Exercise material:
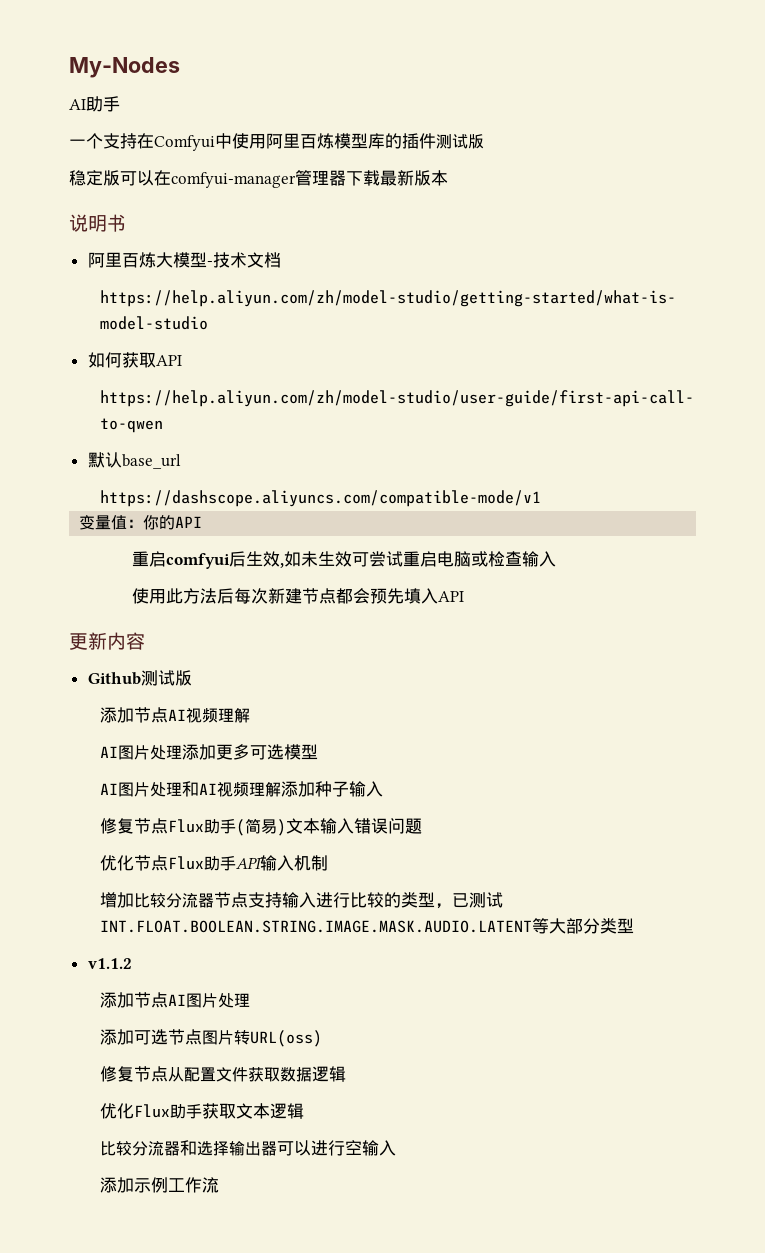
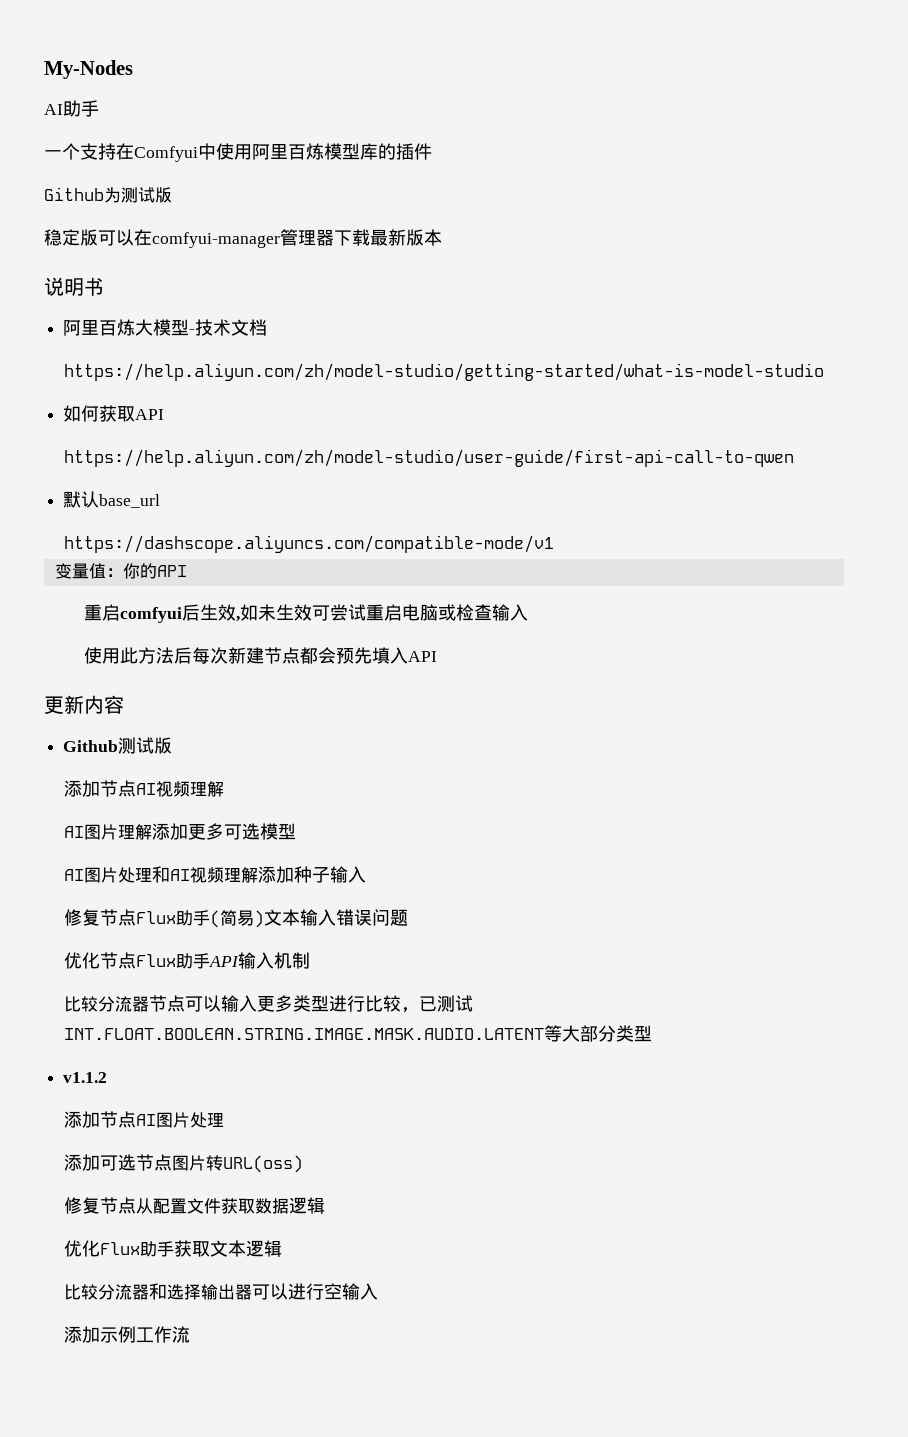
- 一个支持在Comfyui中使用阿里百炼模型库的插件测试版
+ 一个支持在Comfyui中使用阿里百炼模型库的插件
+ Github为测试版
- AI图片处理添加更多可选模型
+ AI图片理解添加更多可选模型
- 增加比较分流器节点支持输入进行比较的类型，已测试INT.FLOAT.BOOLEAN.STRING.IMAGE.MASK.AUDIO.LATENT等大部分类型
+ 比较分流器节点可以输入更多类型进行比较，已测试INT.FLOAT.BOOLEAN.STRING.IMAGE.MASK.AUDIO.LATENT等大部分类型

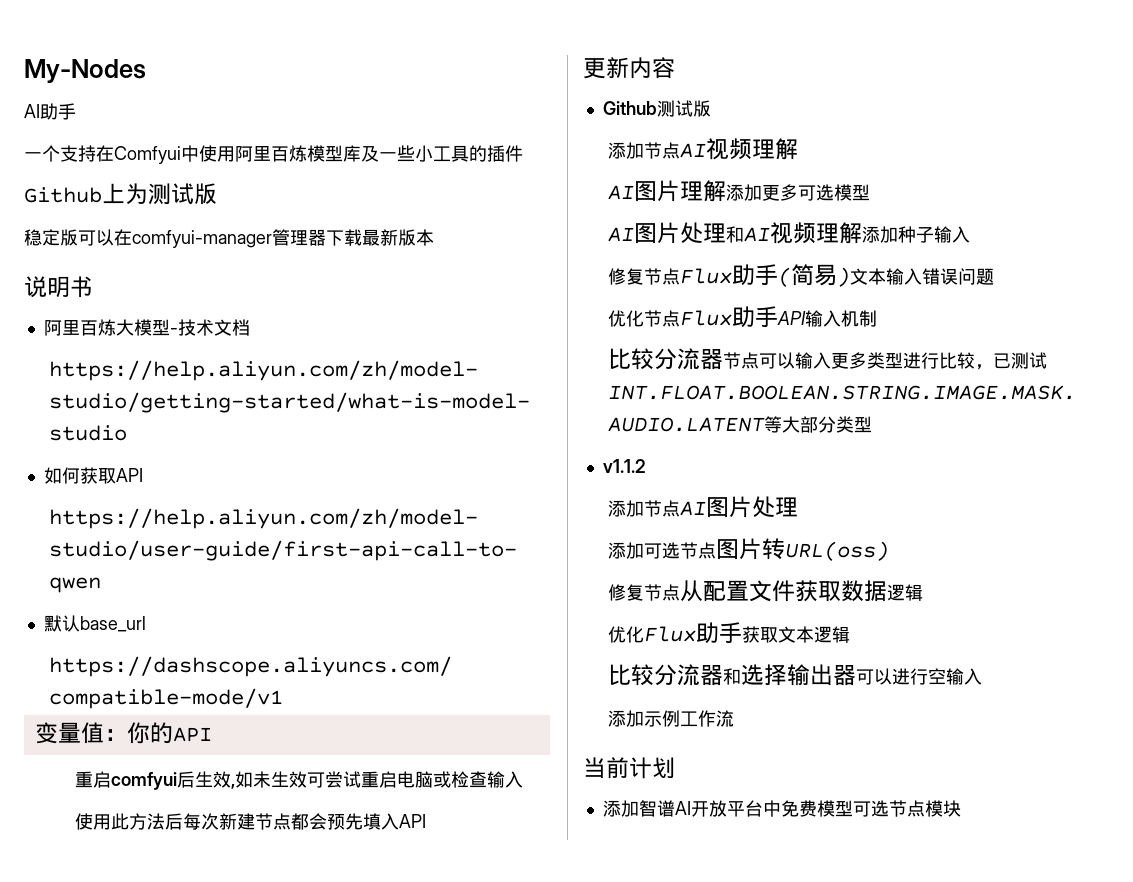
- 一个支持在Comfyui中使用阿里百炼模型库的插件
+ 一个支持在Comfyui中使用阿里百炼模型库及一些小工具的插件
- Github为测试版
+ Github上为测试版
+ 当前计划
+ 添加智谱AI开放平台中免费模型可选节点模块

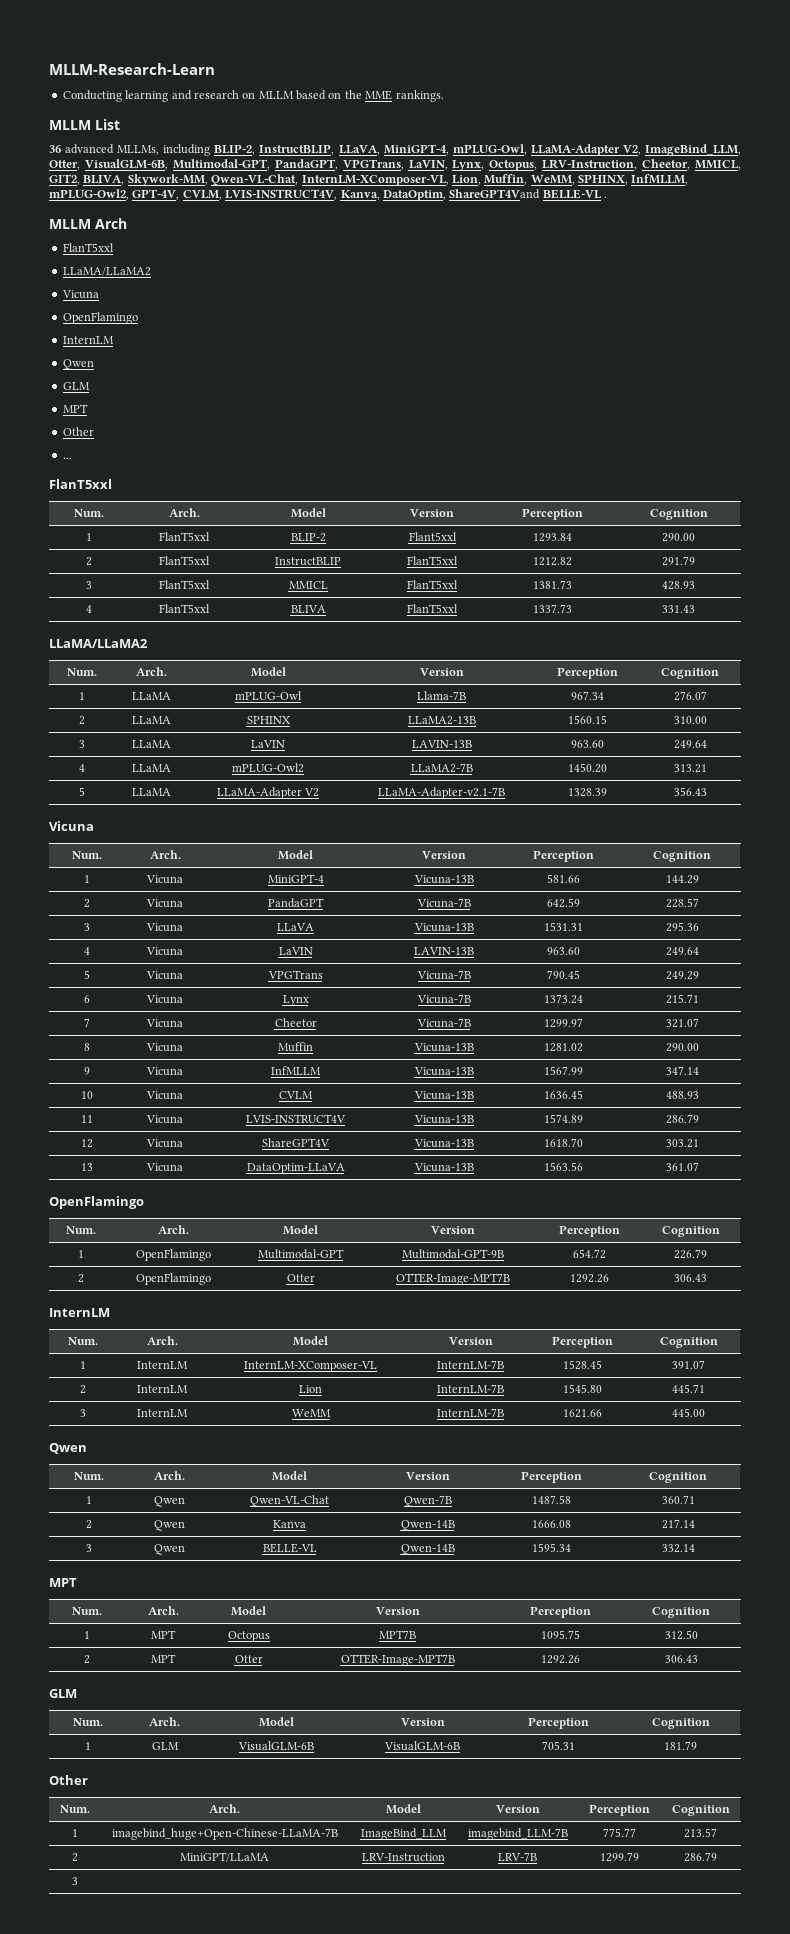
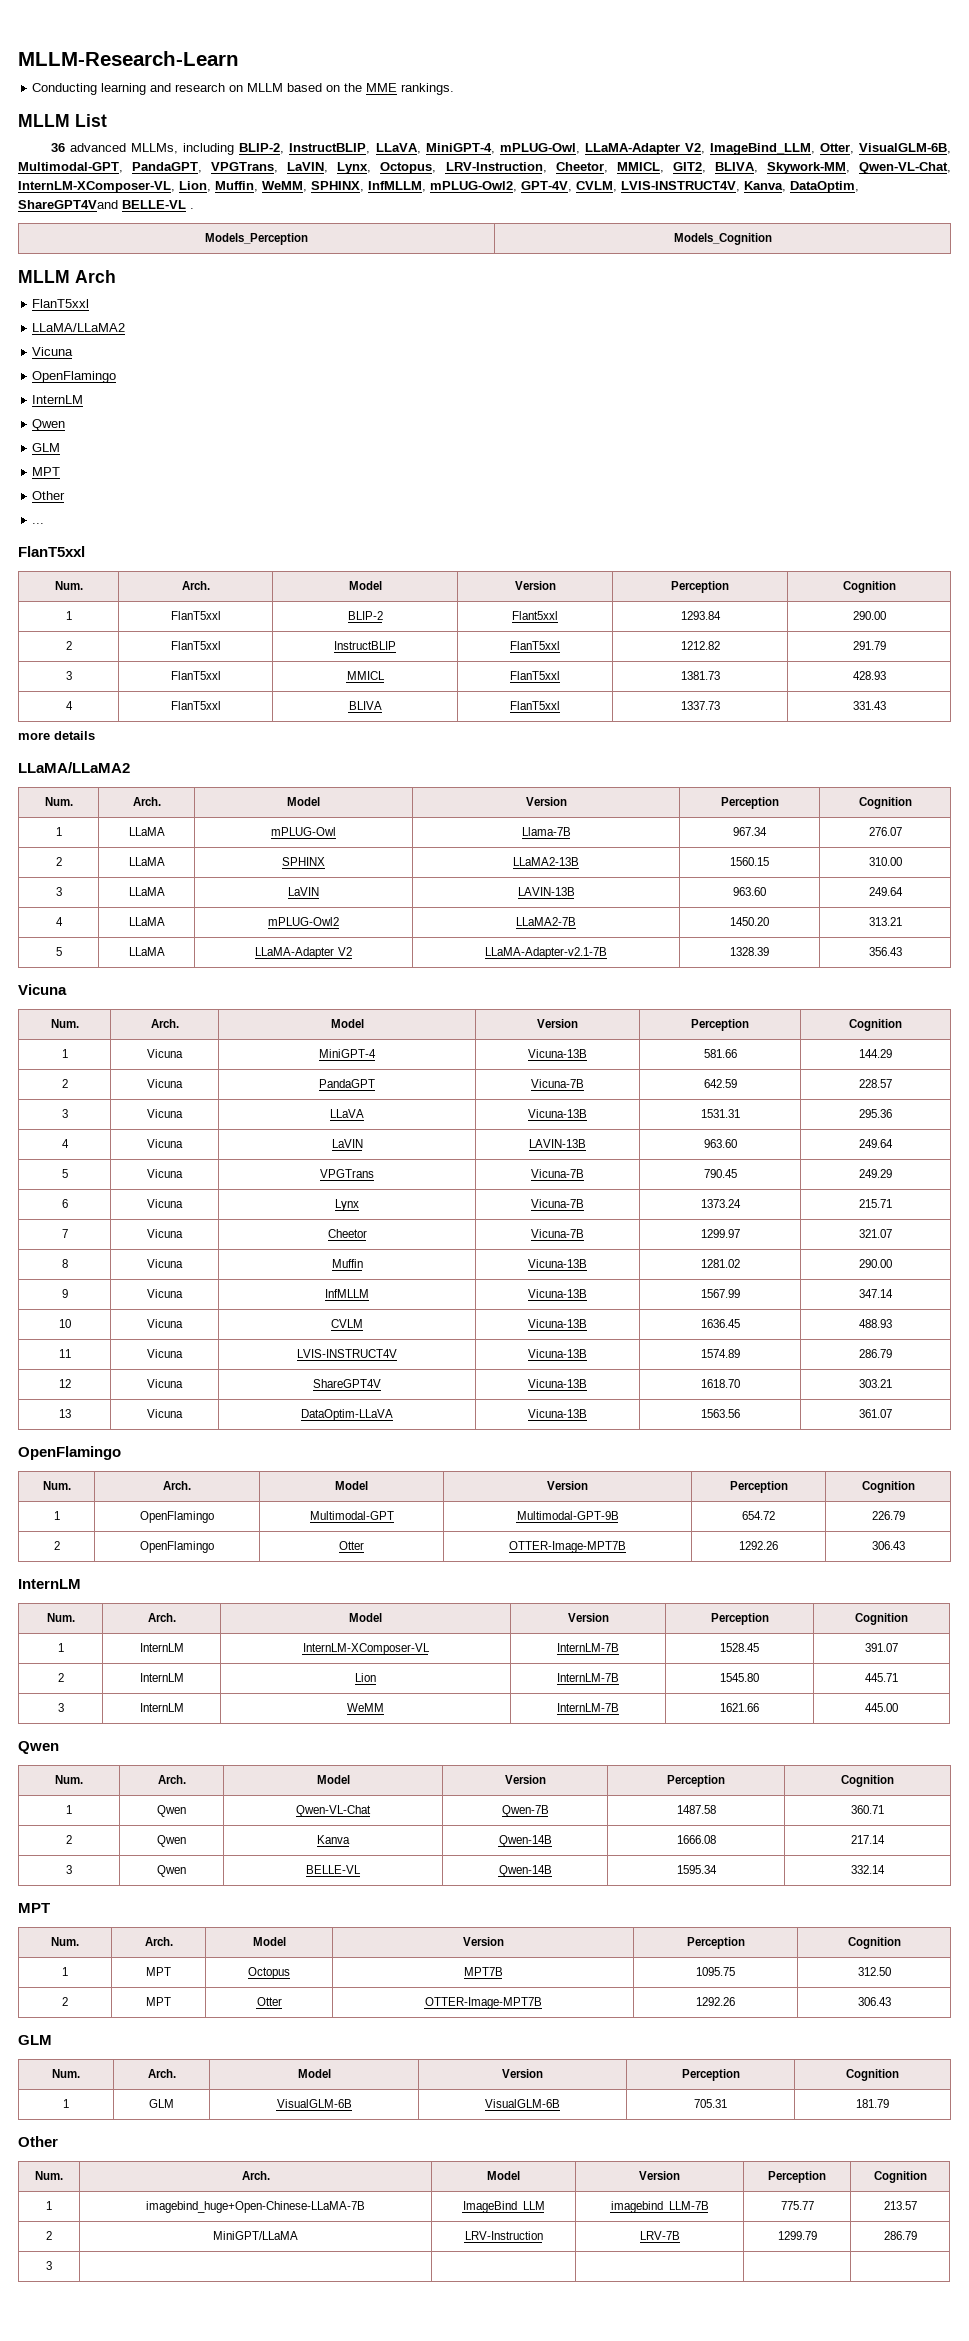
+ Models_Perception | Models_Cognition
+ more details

What to do:
The expected output is every line of the data, unchanged, with the pictures skipped.

Result of the task:
- 一个支持在Comfyui中使用阿里百炼模型库的插件测试版
+ 一个支持在Comfyui中使用阿里百炼模型库的插件
+ Github为测试版
- AI图片处理添加更多可选模型
+ AI图片理解添加更多可选模型
- 增加比较分流器节点支持输入进行比较的类型，已测试INT.FLOAT.BOOLEAN.STRING.IMAGE.MASK.AUDIO.LATENT等大部分类型
+ 比较分流器节点可以输入更多类型进行比较，已测试INT.FLOAT.BOOLEAN.STRING.IMAGE.MASK.AUDIO.LATENT等大部分类型

- 一个支持在Comfyui中使用阿里百炼模型库的插件
+ 一个支持在Comfyui中使用阿里百炼模型库及一些小工具的插件
- Github为测试版
+ Github上为测试版
+ 当前计划
+ 添加智谱AI开放平台中免费模型可选节点模块

+ Models_Perception | Models_Cognition
+ more details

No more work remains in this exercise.